# Best cage for two male rats



## Indywroe (Jan 16, 2013)

I have two adult male rats and I hate the cage they're in! It's sort of spacious enough for them but the level in the cage keeps breaking! 

Should I buy a new cage? If so, which one is the best? (Besides critter nation) 

Or is there any where I can buy levels to put in? 


Sent from Petguide.com Free App


----------



## Rumy91989 (Dec 31, 2012)

Go for a Martin's cage. They have awesome cages with lots of levels and usable space for reasonable prices (certainly cheaper than a CN and some people prefer them to CNs). 
Here's the link to their rat cages page. http://www.martinscages.com/products/cages/rat/

You want to check how many will fit in each on a rat cage calculator, but the rule of thumb is you want there to be at least two levels, the base needs to be over 12" deep, and it's best if it's over 16" wide.


----------



## ThreeMagicBeans (Dec 16, 2012)

I love Martin's and I think they are of the best quality. Depending on how much you want to spend, and how much space you want to give them, I think the best choices would be the R-680 or the R-695. Obviously, if you want to spoil them go for the R-695! But the R-680 would be perfect for two boys!

• http://www.martinscages.com/products/cages/rat/


----------



## Indywroe (Jan 16, 2013)

Thanks for that! I do really like these cages and I was going to get the R-695 but it's going to cost $265 to get it delivered to me!! 

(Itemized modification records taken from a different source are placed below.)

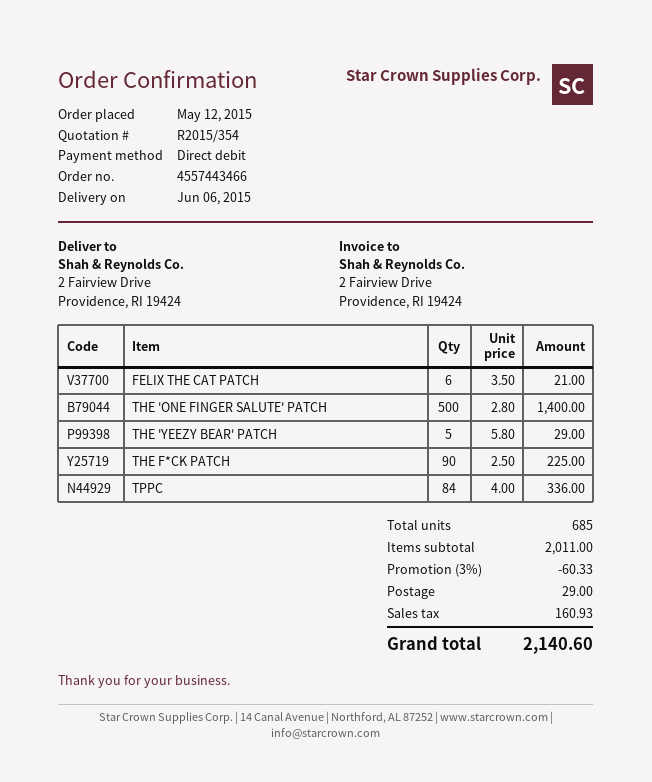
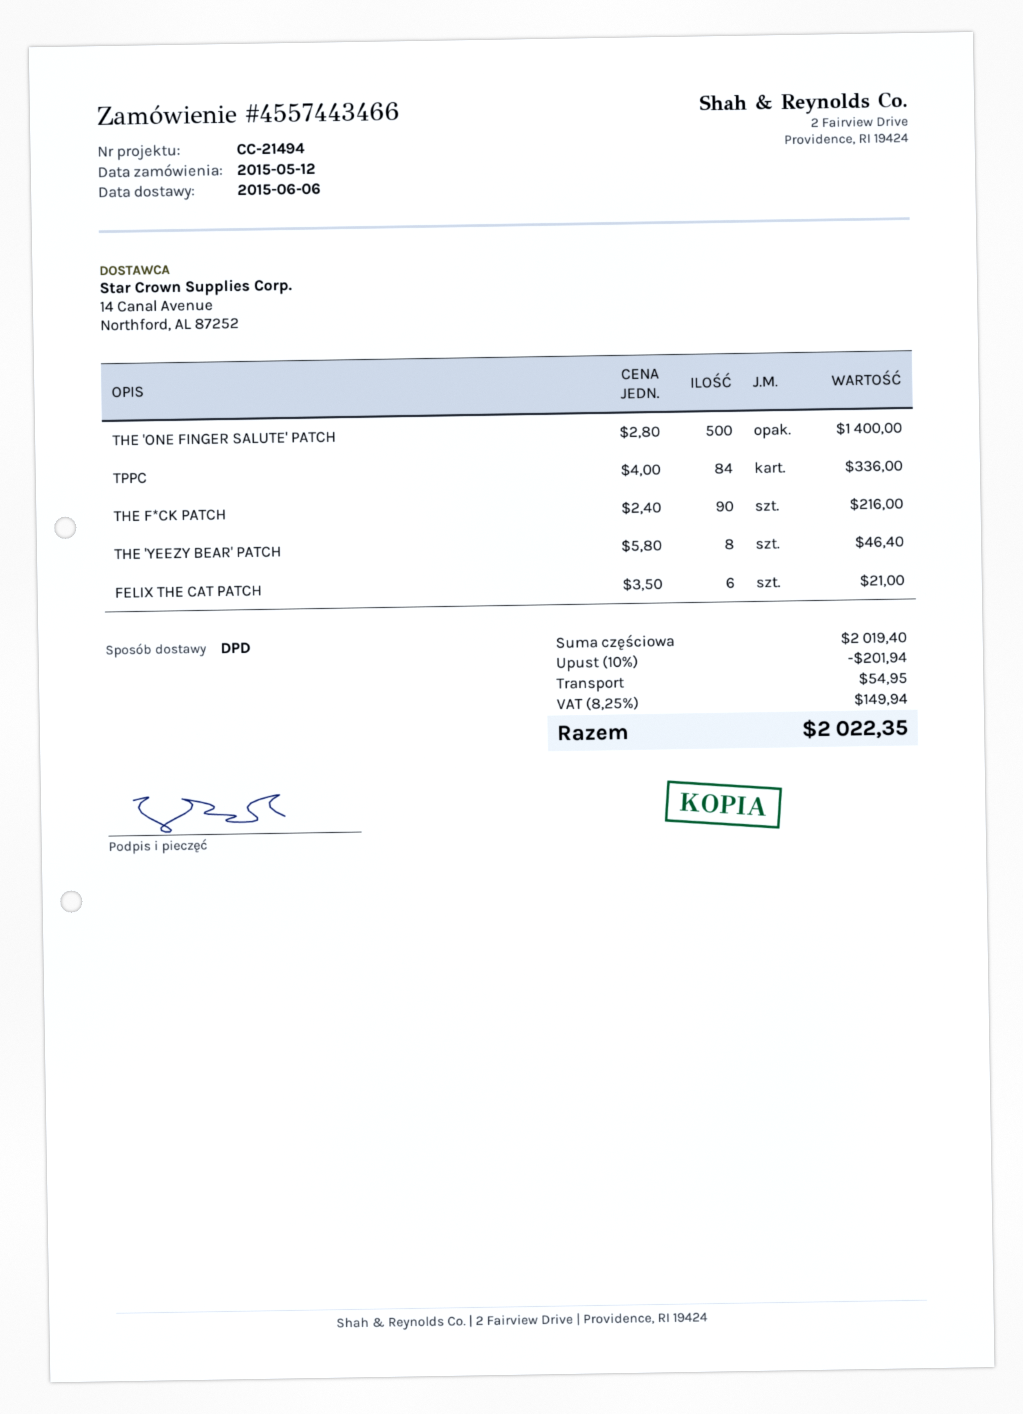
THE 'YEEZY BEAR' PATCH: 5 x 5.80 = 29.00 -> 8 x 5.80 = 46.40
THE F*CK PATCH: 90 x 2.50 = 225.00 -> 90 x 2.40 = 216.00
subtotal: 2011.00 -> 2019.40
discount: 3% = 60.33 -> 10% = 201.94
shipping: 29.00 -> 54.95
tax: 160.93 -> 149.94
total: 2140.60 -> 2022.35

Sent from Petguide.com Free App


----------



## bbrats (Jan 21, 2013)

I know how you feel Indywroe. They look like good quality cages and I was thinking about getting one, since I think it's time for an upgrade soon, but as a fellow Vancouverite the shipping would cost more than the cage itself haha


----------



## Indywroe (Jan 16, 2013)

**** us for being based in Vancouver. 
The only place I know to get a cage is petsmart and I don't think they have much choice nor are they very good. 

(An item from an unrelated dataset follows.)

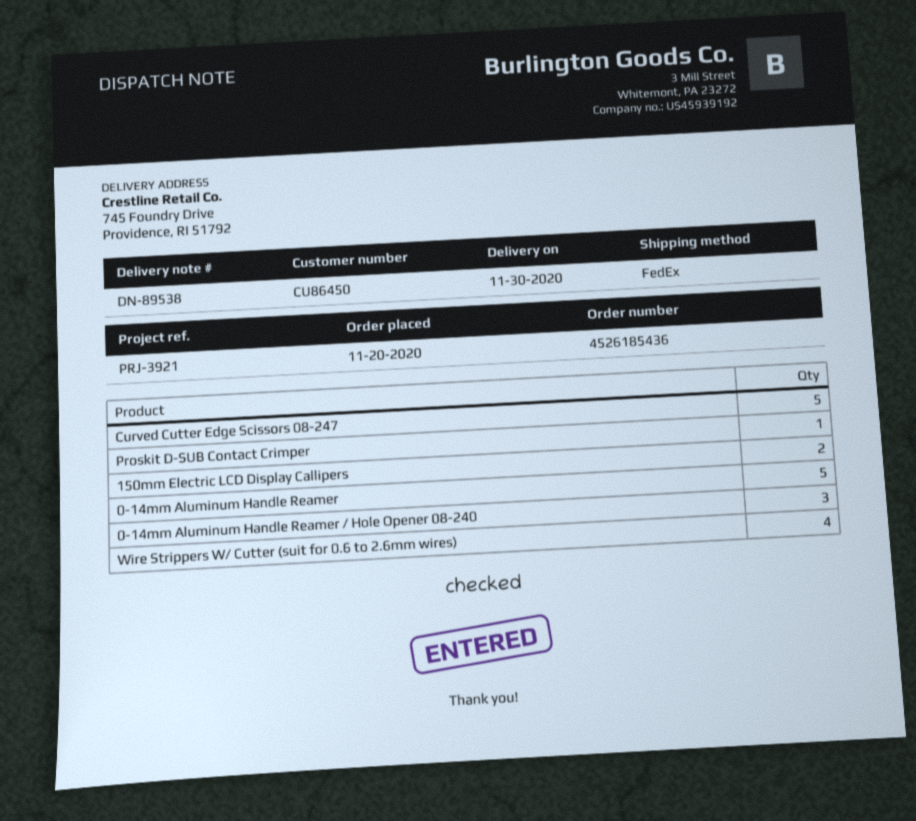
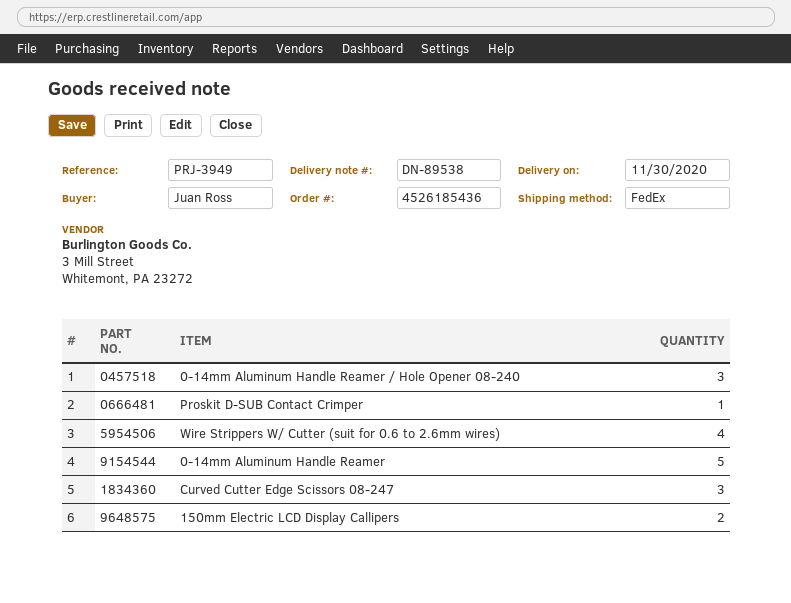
reference: PRJ-3921 -> PRJ-3949
Curved Cutter Edge Scissors 08-247: 5 -> 3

Sent from Petguide.com Free App


----------



## ratazana (Jan 26, 2013)

I am so happy with my Martins cage! I have the R-680 "Rat Lodge" cage... It's perfect for my two males. 

Here's a pic of my cage... You can see there's lots of space for toys & nesting beds...









I'm from Toronto, & I completely understand how expensive the shipping is... Honestly, it was worth the price for me, I don't regret spending the money.
You should try looking for second hand cages perhaps, & save up for whatever cage you plan on getting.


----------



## dr.zapp (Dec 24, 2012)

A cheaper alternative to a Martin is this one from Amazon- I have this one, it is not as bomb-proof as a Martin, but it is good enough for 2 rats, and also affordable with free shipping. http://www.amazon.com/gp/product/B003SZUW0W/ref=oh_details_o07_s00_i00?ie=UTF8&psc=1


----------



## bbrats (Jan 21, 2013)

@Indywroe. Ya I''ve been to petsmart and pet cetera in multiple locations in Vancouver and they all suck! Rediculously priced small cages and they are bad quality; didn't take long for my rats to chew through my pet smart cage


----------



## Indywroe (Jan 16, 2013)

So my friend suggested sending the cage to point roberts because it will be cheaper. 

But I need to know what is the difference between galvanized and powder coated? 
And does it really matter? 


Sent from Petguide.com Free App


----------



## Rumy91989 (Dec 31, 2012)

I think galvanized will rust while powder coated will last much longer? The two Martin's cages we have in our house are galvanized and we clean them regularly enough that we haven't had any problems, but I believed most people recommend powder coated. It's really up to you.


----------



## ratazana (Jan 26, 2013)

When I asked the rep at Martins Cages about powder-coating they said that if the cage is not coated it can rust, and it is easier to clean when it is coated... I also believe powder-coating is softer on the rats feet too. It seems a lot smoother and softer when it's coated.


----------